(Beginning of EXCERPTED DATA)

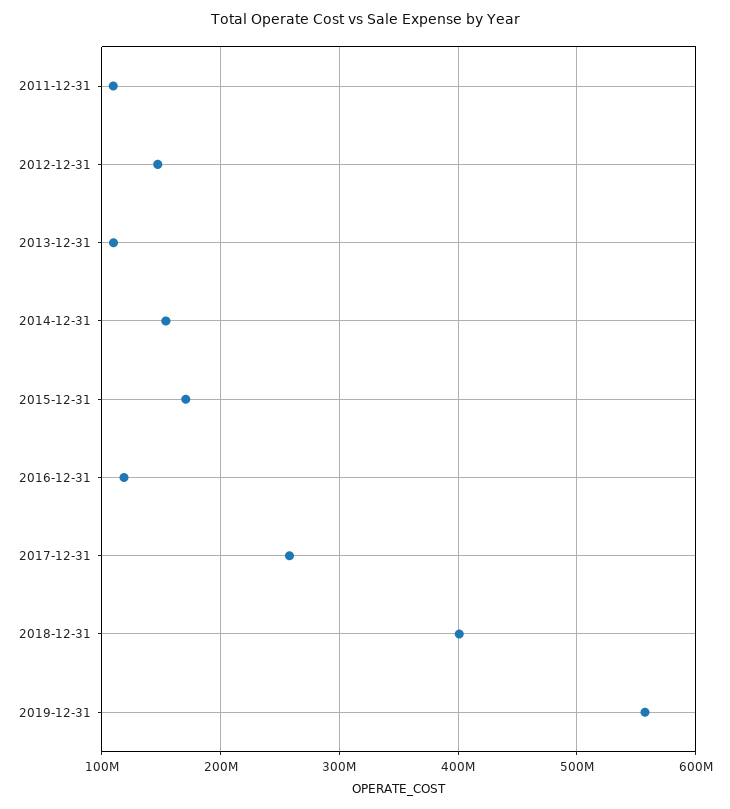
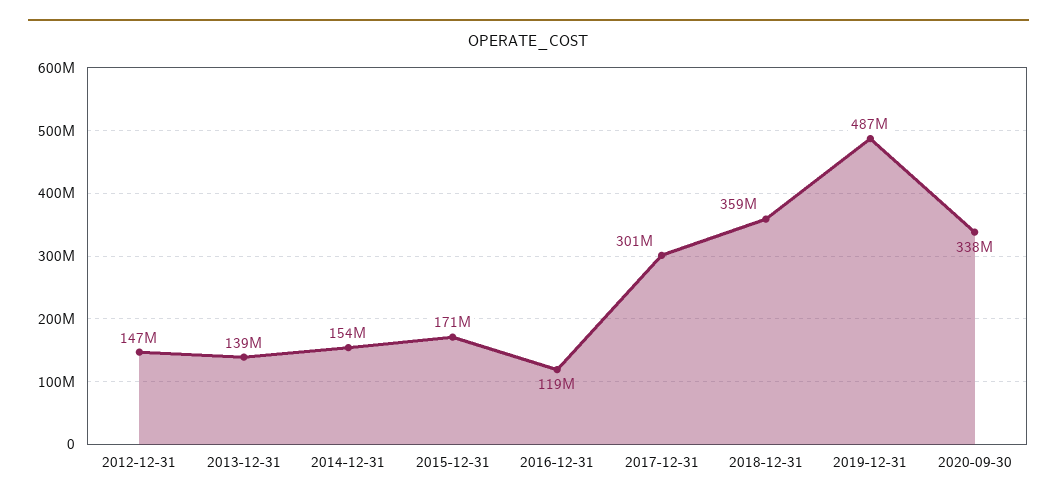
2011-12-31: 110000000 -> none
2013-12-31: 110000000 -> 139000000
2017-12-31: 260000000 -> 301000000
2018-12-31: 400000000 -> 359000000
2019-12-31: 560000000 -> 487000000
2020-09-30: none -> 338000000

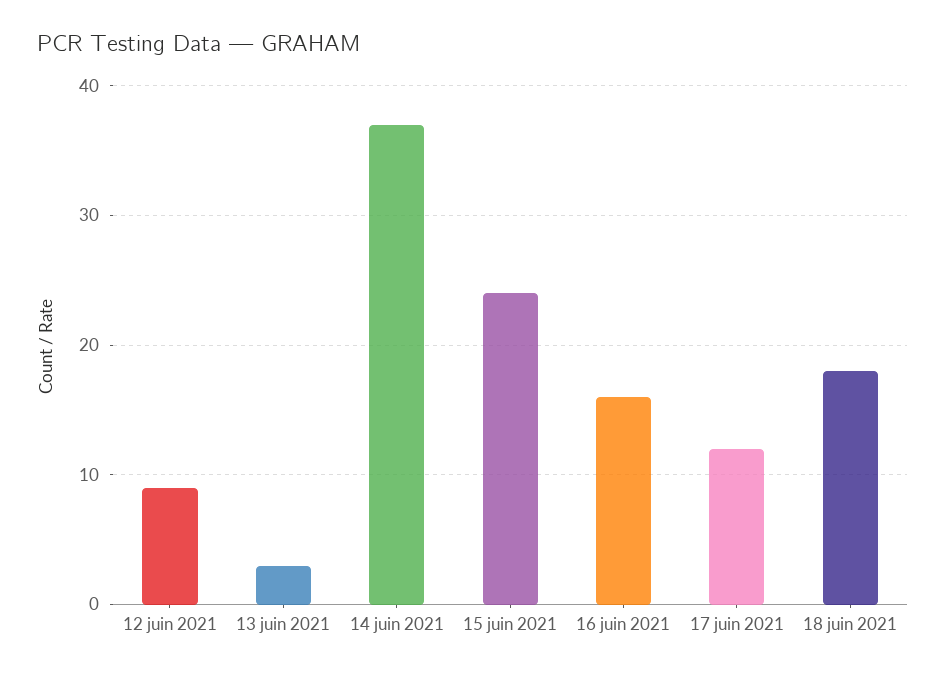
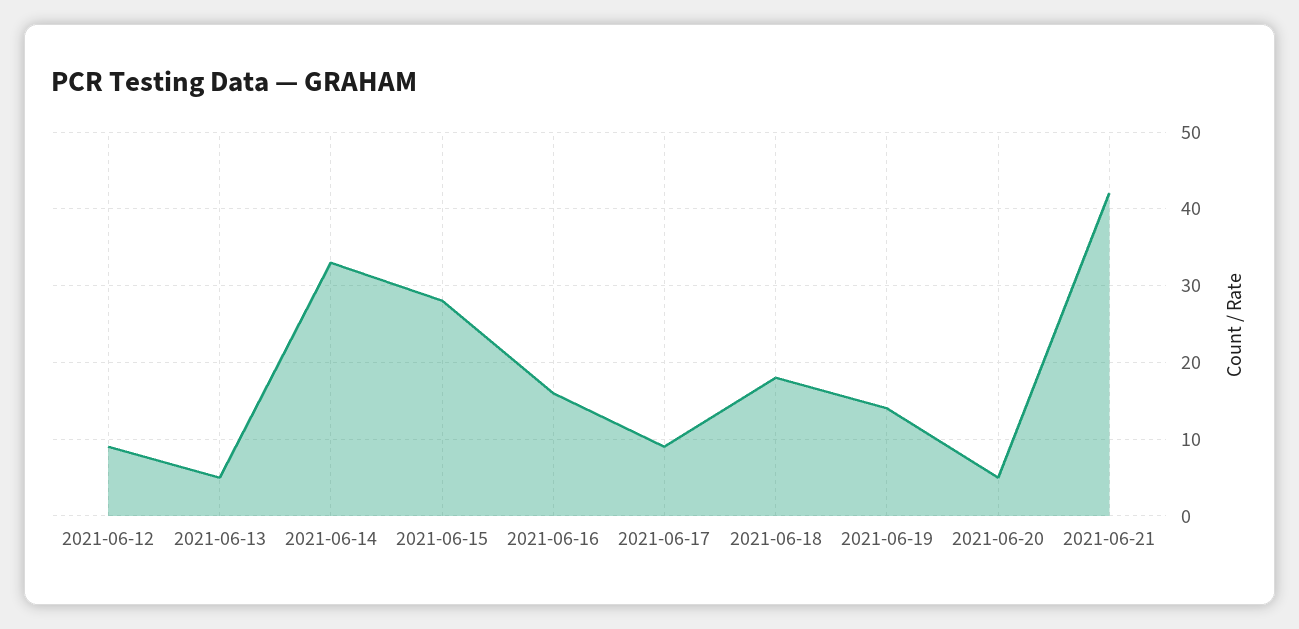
13 juin 2021: 3 -> 5
14 juin 2021: 37 -> 33
15 juin 2021: 24 -> 28
17 juin 2021: 12 -> 9
2021-06-19: none -> 14
2021-06-20: none -> 5
2021-06-21: none -> 42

(End of EXCERPTED DATA)

= TASK =
Starting with the line that contains "15 juin 2021: 24 -> 28", restate every line up to and including the last one above, exactly.

= SOLUTION =
15 juin 2021: 24 -> 28
17 juin 2021: 12 -> 9
2021-06-19: none -> 14
2021-06-20: none -> 5
2021-06-21: none -> 42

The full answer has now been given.